**EXERCISE BRIEF:**
Leave out the pictures, and retype the remaining data exactly.

-- Opening Marker --

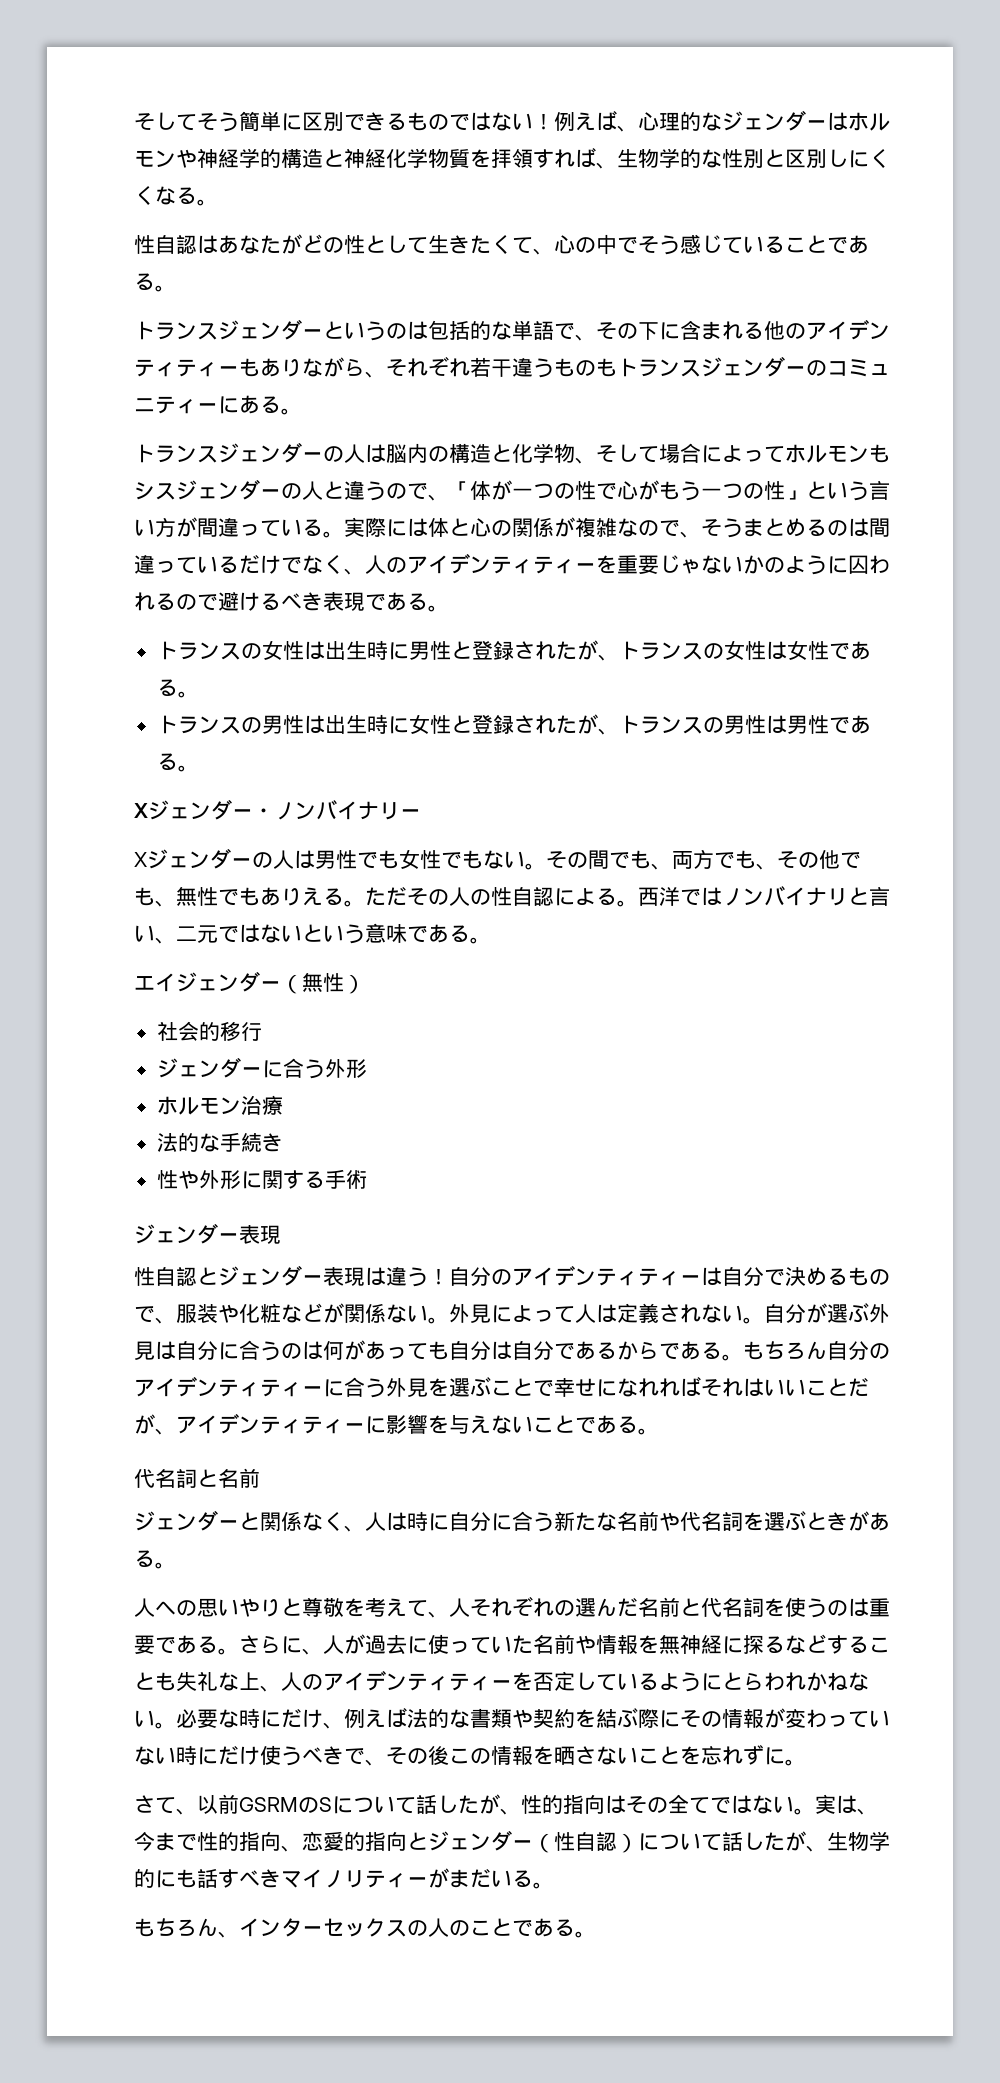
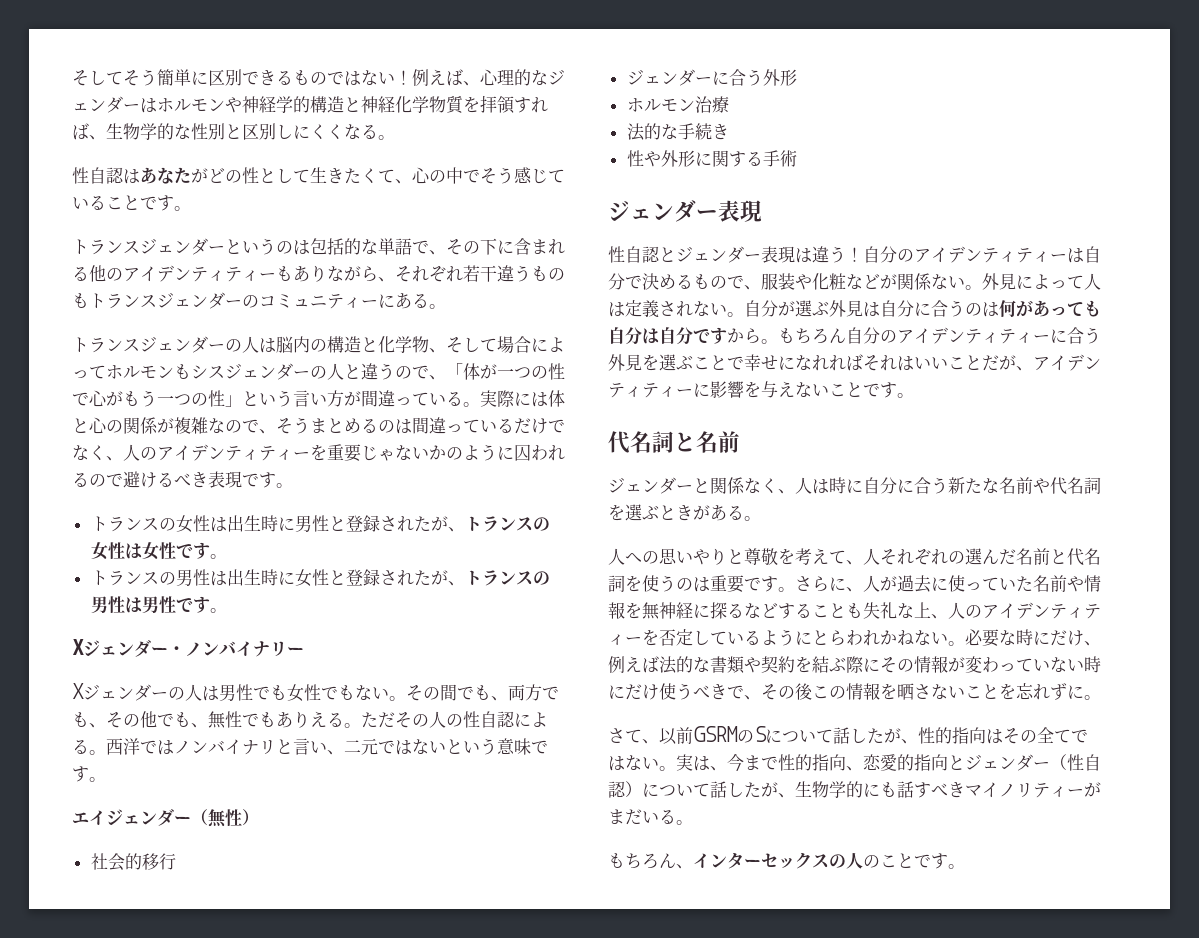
[848,235,869,254] [134,273,155,290] ある -> [157,195,174,211] す
[386,592,428,611] ある -> [259,472,276,488] す
[849,641,871,660] [156,679,178,696] ある -> [192,542,210,559] す
[849,715,871,734] [156,753,178,770] ある -> [192,596,210,613] す
[428,924,470,943] ある -> [72,766,89,782] す
[575,1341,722,1360] あるからである -> [710,327,761,344] すから
[596,1415,638,1434] ある -> [880,382,897,398] す
[176,1635,218,1654] ある -> [761,576,778,592] す
[533,1918,575,1937] ある -> [931,853,948,869] す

-- Closing Marker --

**SOLUTION TO THIS PROBLEM:**
[848,235,869,254] [134,273,155,290] ある -> [157,195,174,211] す
[386,592,428,611] ある -> [259,472,276,488] す
[849,641,871,660] [156,679,178,696] ある -> [192,542,210,559] す
[849,715,871,734] [156,753,178,770] ある -> [192,596,210,613] す
[428,924,470,943] ある -> [72,766,89,782] す
[575,1341,722,1360] あるからである -> [710,327,761,344] すから
[596,1415,638,1434] ある -> [880,382,897,398] す
[176,1635,218,1654] ある -> [761,576,778,592] す
[533,1918,575,1937] ある -> [931,853,948,869] す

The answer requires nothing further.